Im Rahmen des Programms soll laut Medienmitteilung biogenes CO2 aus Schweizer Biogasanlagen abgeschieden, zu Recycling-Betonwerken transportiert und dort in den von der Firma Zirkulit entwickelten Speicheranlagen mit Granulat aus Abbruchbeton in Kontakt gebracht werden. Das CO2 reagiert mit dem im Betongranulat enthaltenen Zementleim zu Calciumcarbonat und wird laut Medienmitteilung dadurch dauerhaft mineralisch gebunden.

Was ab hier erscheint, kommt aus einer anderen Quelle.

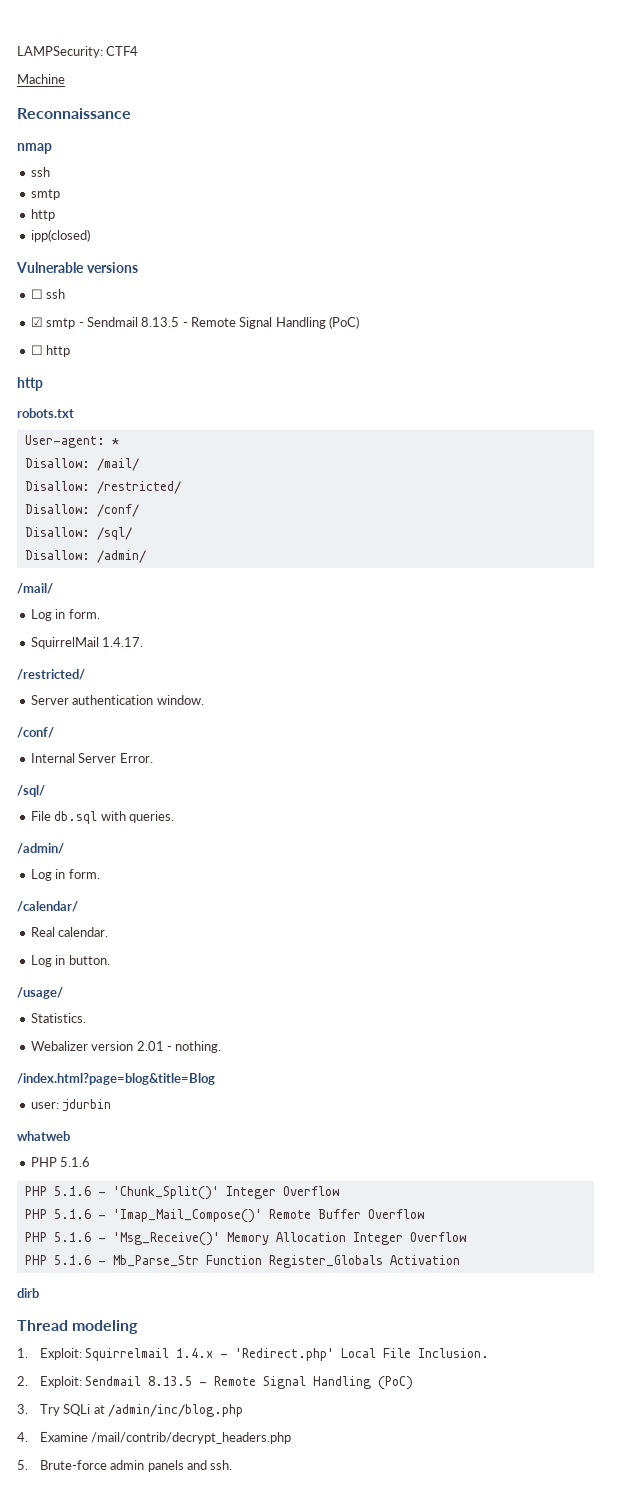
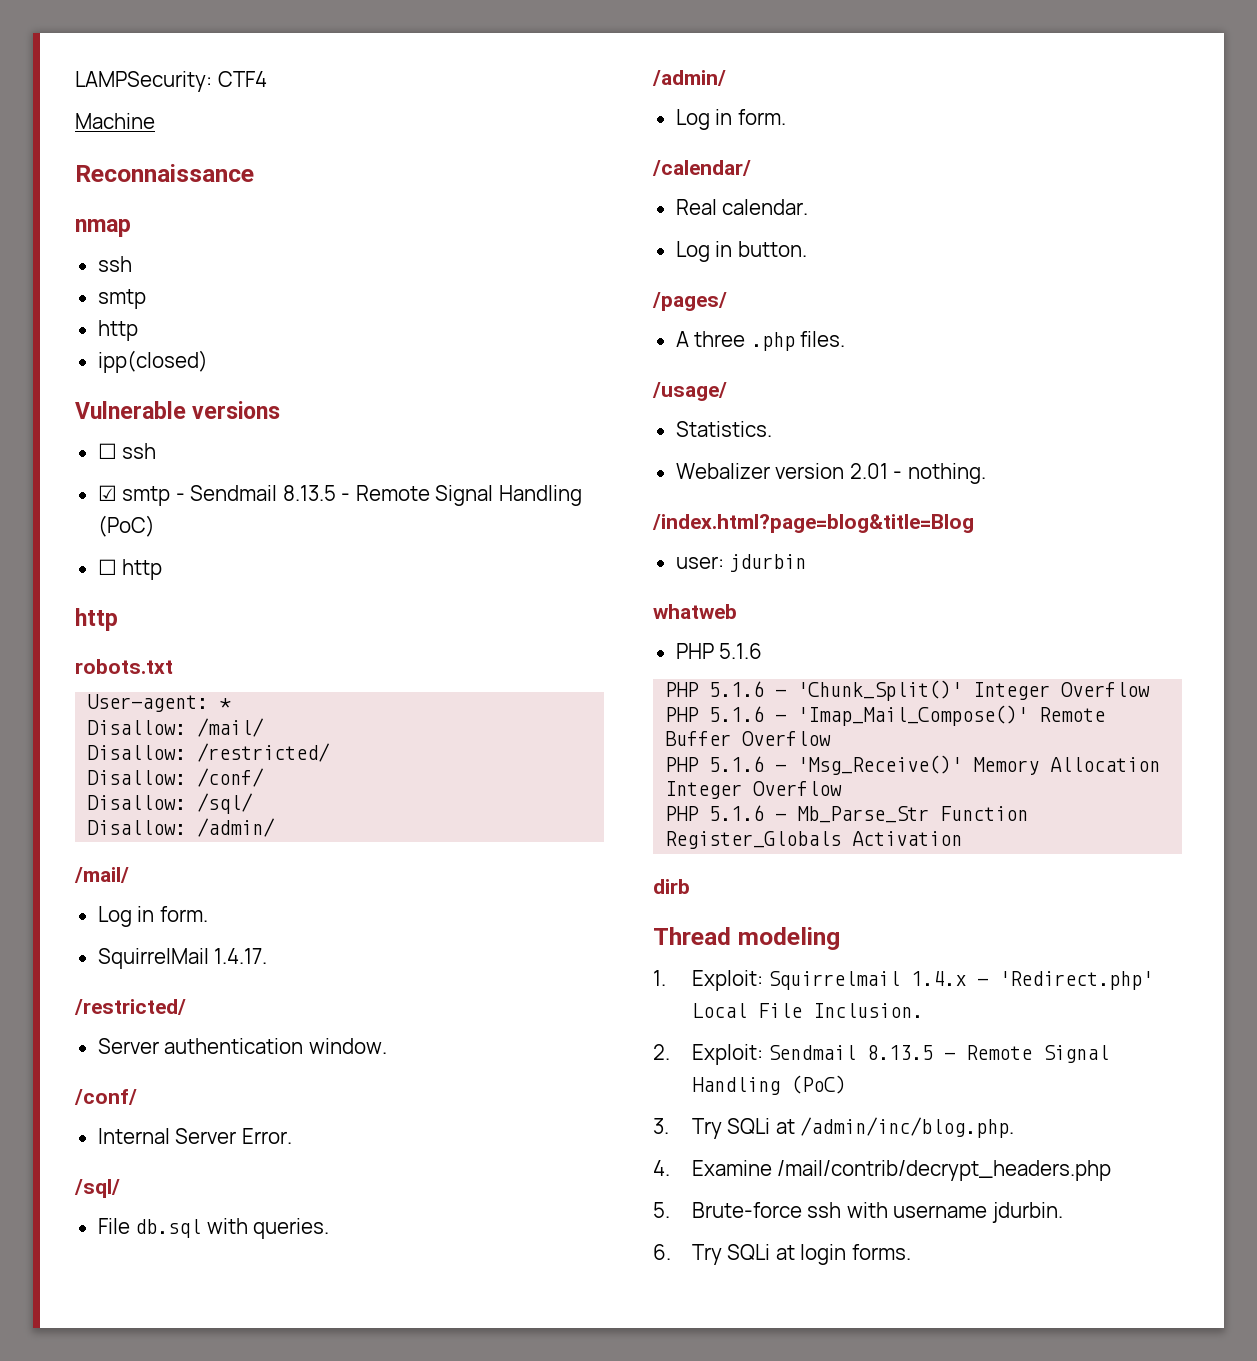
+ /pages/
+ A three .php files.
- 3. Try SQLi at /admin/inc/blog.php
+ 3. Try SQLi at /admin/inc/blog.php.
- 5. Brute-force admin panels and ssh.
+ 5. Brute-force ssh with username jdurbin.
+ 6. Try SQLi at login forms.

Das CO2-angereicherte Granulat wird anschliessend für die Herstellung von zirkulärem Beton verwendet. Laut Zirkulit entsteht auf diese Weise eine dauerhafte Kohlenstoffsenke in einem langlebigen Baustoff.
Finanziell unterstützt werde das Programm durch die Stiftung Klimarappen. Die Stiftung fördert das Projekt gemeinsam mit den Partnern der Zirkulit Beton AG als eines von fünf nationalen Pilotprojekten im Bereich Negativemissionstechnologien und Carbon Capture and Storage. Insgesamt stellt sie dafür 50 Millionen Franken bereit. Die Finanzierung erfolgt im Rahmen eines mehrjährigen Liefervertrags für die durch das Programm erzielten CO2-Entnahmen.